Franco nodded and tapped his cigarette on the edge of the ashtray. “Clearly you’ve got feelings for this palooka.”
“Don’t be so jealous. He skipped on me. Haven’t heard from the jerk in years. Weirdest part about the dream is when I opened my eyes, the bedroom was pitch black. Except … the closet door opened a bit and this creepy red light came through the crack. Damndest thing. I’m still half zonked, so it’s all unreal at first. Then I started to freak. I mean, there’s nothing in the closet to make a red glow, and the light itself made my hairs prickle. Something was really, really wrong. Then the door clicked shut and the room went dark again. I’d drunk waaay too many margaritas earlier, so I fell asleep.”

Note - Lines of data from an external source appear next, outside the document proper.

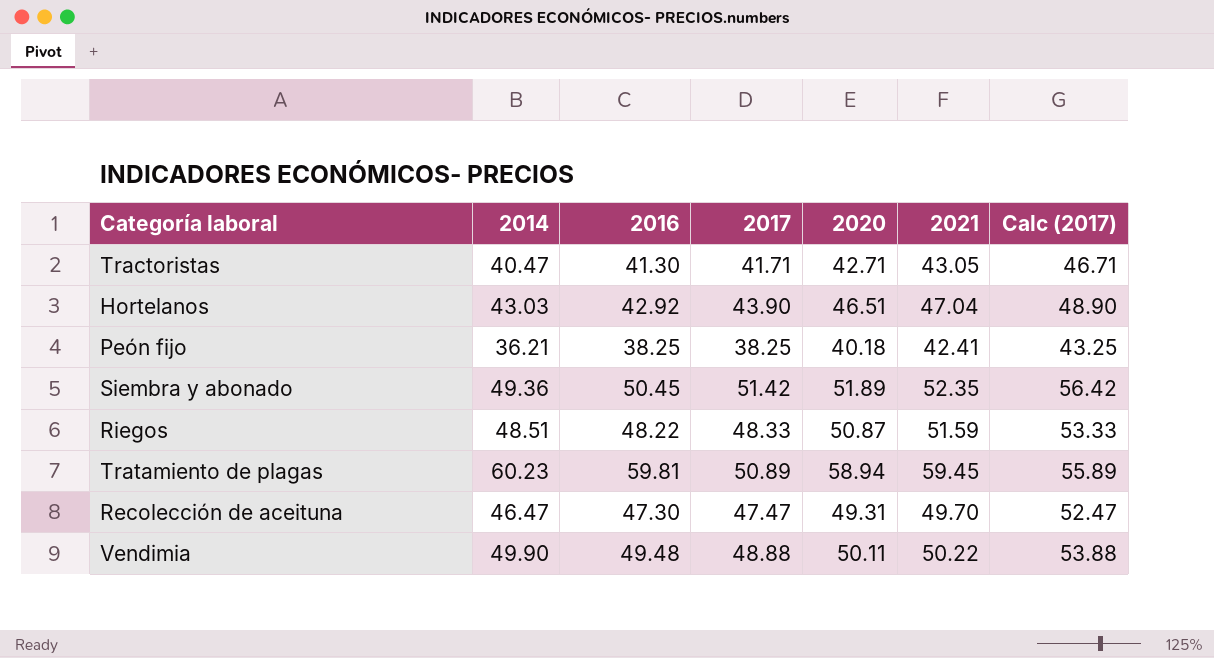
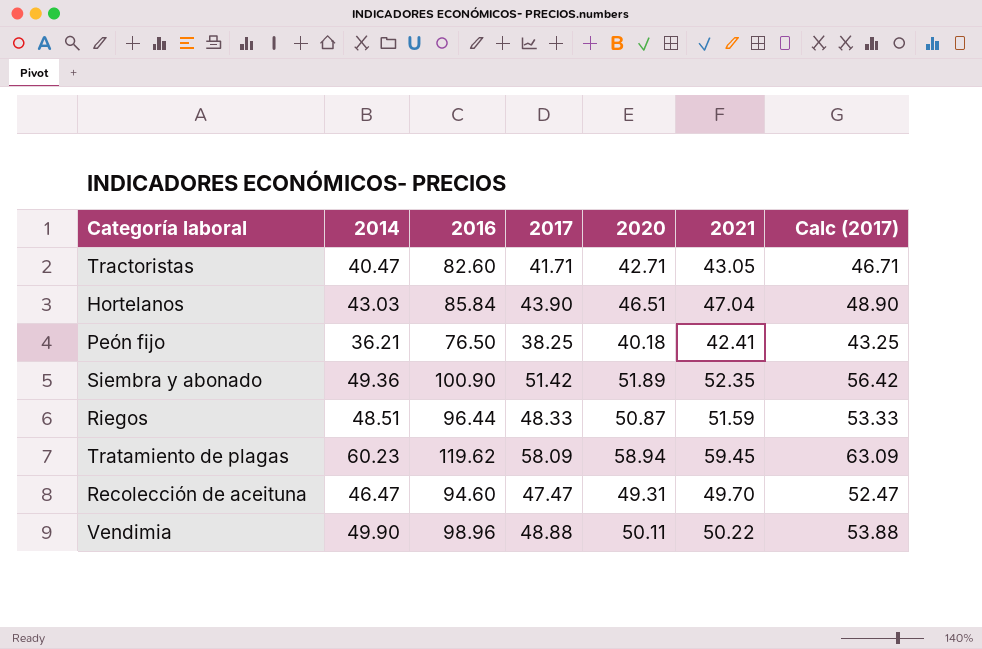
Tractoristas | 2016: 41.30 -> 82.60
Hortelanos | 2016: 42.92 -> 85.84
Peón fijo | 2016: 38.25 -> 76.50
Siembra y abonado | 2016: 50.45 -> 100.90
Riegos | 2016: 48.22 -> 96.44
Tratamiento de plagas | 2016: 59.81 -> 119.62
Tratamiento de plagas | 2017: 50.89 -> 58.09
Tratamiento de plagas | Calc (2017): 55.89 -> 63.09
Recolección de aceituna | 2016: 47.30 -> 94.60
Vendimia | 2016: 49.48 -> 98.96

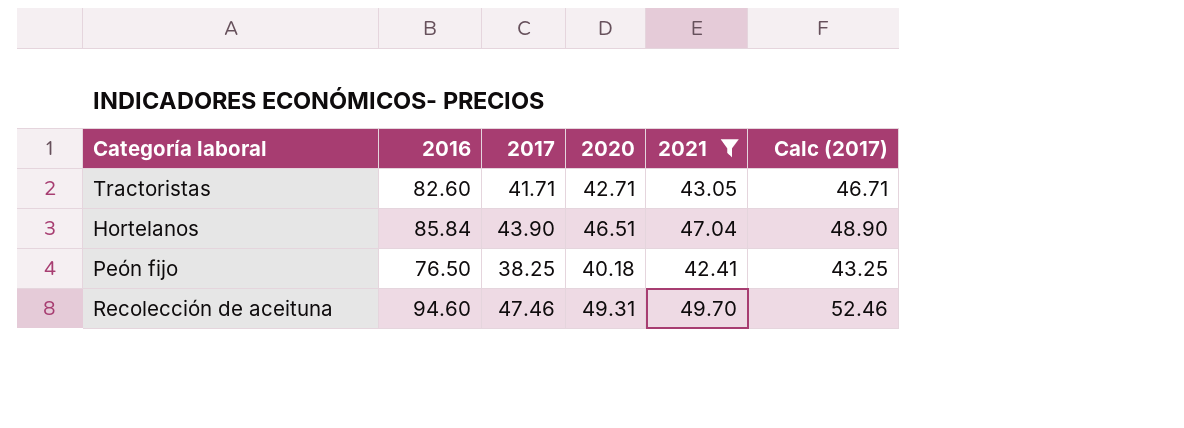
filter: none -> 2021 <= 49.70
column 2014 | position: 2 -> none
Recolección de aceituna | 2017: 47.47 -> 47.46
Recolección de aceituna | Calc (2017): 52.47 -> 52.46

“You never woke up in the first place,” he said. “Dream within a dream. The red light was your alarm clock. Nothing mysterious or creepy about that.”
Carol gave him a look. She wore oversized sunglasses that hid her eyes, but the point was clear. She snapped her fingers until a waiter came over. She ordered a rum and coke and made him take the vodka away. “Thing is, this got me thinking. I realize I’ve been having these dreams all week. I just keep forgetting.”
“Your boyfriend in all of them?” Franco tried not to sound petulant. His vodka was down to the rocks and he hadn’t asked the waiter for another.
“Not only him. Lots of other people. My mom and dad. A girlfriend from high school that got killed in a crash. My grandparents. Everybody guest starring in my dreams is dead. Except for Marvo — and hell, for all I know, he bit the dust. He who lives by the sword and all that.”
“This is true,” Franco said, thinking of the time a guy swung a machete at his head and missed.